Stored entries:
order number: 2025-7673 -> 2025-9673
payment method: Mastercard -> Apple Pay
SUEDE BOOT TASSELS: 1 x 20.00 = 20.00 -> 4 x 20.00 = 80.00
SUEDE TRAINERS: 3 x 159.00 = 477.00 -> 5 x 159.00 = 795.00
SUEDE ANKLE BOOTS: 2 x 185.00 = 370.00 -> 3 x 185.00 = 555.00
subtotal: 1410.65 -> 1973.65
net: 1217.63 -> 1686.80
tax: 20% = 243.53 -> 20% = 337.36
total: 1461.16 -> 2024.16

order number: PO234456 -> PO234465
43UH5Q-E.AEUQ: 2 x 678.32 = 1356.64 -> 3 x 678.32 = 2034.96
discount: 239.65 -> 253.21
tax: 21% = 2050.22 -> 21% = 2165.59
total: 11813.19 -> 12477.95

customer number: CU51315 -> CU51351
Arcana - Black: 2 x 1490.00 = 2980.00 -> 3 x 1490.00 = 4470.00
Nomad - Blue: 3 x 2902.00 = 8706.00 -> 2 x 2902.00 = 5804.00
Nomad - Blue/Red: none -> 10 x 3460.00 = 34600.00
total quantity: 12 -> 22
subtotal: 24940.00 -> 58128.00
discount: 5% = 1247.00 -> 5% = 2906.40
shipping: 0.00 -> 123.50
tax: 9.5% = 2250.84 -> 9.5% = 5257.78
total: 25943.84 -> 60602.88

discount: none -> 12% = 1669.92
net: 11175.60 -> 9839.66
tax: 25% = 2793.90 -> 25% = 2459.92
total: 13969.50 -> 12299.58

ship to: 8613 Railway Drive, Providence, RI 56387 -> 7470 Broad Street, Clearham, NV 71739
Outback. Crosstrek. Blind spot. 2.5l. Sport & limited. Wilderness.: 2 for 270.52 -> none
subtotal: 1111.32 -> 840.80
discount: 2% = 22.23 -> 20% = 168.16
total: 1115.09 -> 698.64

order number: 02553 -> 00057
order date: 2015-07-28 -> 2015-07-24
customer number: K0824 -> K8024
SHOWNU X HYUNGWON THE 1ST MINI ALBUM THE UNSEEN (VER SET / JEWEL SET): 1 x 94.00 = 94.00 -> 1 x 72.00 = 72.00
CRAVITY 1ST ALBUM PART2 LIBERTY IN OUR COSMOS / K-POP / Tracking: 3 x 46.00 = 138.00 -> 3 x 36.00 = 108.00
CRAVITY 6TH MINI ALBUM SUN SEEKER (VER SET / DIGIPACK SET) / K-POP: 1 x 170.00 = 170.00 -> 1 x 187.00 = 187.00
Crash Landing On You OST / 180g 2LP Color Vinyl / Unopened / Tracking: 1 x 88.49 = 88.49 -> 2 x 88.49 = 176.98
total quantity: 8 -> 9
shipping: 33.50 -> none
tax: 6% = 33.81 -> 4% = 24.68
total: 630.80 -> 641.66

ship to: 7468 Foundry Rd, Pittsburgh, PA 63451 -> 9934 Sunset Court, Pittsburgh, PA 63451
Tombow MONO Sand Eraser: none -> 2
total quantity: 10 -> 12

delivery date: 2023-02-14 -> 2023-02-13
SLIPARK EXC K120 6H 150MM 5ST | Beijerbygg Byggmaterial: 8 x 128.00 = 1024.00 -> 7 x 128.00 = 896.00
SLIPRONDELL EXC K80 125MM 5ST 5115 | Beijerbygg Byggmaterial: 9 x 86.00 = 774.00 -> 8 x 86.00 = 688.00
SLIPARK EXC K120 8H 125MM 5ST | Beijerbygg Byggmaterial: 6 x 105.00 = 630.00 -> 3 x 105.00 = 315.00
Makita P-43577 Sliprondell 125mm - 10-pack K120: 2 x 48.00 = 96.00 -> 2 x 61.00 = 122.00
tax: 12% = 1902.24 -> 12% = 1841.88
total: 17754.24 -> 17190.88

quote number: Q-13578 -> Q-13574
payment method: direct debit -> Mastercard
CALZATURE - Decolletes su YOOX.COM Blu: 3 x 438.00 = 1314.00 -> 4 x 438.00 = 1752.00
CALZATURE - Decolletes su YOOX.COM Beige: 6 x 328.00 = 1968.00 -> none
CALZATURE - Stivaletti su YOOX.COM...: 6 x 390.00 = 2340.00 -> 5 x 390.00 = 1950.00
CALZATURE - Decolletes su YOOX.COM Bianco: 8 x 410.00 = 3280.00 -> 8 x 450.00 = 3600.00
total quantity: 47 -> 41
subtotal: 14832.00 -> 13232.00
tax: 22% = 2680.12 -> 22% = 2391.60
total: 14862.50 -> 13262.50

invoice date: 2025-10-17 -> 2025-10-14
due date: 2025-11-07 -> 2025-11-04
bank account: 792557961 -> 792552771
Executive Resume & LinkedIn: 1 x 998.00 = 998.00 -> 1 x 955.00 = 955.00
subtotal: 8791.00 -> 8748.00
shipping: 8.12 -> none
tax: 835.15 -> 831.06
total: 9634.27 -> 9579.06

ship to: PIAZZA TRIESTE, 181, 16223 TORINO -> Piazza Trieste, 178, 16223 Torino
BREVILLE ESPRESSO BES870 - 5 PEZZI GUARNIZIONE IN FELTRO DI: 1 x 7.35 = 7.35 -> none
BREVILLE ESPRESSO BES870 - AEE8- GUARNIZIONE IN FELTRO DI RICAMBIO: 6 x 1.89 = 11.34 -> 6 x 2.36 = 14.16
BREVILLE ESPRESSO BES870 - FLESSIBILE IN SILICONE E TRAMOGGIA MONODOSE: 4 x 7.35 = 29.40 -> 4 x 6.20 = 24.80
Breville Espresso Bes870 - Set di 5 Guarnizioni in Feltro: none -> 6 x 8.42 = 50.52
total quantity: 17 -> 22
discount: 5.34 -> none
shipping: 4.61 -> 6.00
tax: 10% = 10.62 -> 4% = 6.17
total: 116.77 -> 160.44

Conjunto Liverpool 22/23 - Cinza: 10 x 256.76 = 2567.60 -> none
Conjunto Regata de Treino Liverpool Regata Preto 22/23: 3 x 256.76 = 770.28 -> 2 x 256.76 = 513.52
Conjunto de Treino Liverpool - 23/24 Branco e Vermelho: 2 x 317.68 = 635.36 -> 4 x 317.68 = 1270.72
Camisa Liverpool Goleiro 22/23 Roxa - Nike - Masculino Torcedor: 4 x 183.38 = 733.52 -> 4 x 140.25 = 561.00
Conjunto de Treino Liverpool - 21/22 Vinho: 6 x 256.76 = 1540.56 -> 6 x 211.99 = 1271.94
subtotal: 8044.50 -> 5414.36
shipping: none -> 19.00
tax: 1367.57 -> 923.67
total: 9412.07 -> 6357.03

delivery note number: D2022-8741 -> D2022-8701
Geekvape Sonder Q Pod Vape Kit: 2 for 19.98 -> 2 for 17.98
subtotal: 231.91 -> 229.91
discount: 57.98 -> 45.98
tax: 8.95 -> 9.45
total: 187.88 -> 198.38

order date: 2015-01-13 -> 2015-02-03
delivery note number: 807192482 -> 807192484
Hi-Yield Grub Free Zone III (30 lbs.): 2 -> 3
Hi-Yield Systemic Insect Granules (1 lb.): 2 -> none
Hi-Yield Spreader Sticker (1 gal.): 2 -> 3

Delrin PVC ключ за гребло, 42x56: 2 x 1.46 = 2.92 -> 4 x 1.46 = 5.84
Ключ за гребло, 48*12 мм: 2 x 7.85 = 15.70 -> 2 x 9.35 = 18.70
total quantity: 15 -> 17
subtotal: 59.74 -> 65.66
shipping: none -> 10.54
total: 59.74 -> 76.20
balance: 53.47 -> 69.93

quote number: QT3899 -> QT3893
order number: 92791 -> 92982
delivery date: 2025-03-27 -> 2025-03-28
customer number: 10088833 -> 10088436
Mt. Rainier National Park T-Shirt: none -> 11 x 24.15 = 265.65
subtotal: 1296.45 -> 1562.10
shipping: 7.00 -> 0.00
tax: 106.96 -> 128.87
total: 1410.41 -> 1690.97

→ Assigned task
Please output only the lines from the first line of the entries through the line with "SUEDE ANKLE BOOTS: 2", both included, exactly as written.

→ Answer to this task
order number: 2025-7673 -> 2025-9673
payment method: Mastercard -> Apple Pay
SUEDE BOOT TASSELS: 1 x 20.00 = 20.00 -> 4 x 20.00 = 80.00
SUEDE TRAINERS: 3 x 159.00 = 477.00 -> 5 x 159.00 = 795.00
SUEDE ANKLE BOOTS: 2 x 185.00 = 370.00 -> 3 x 185.00 = 555.00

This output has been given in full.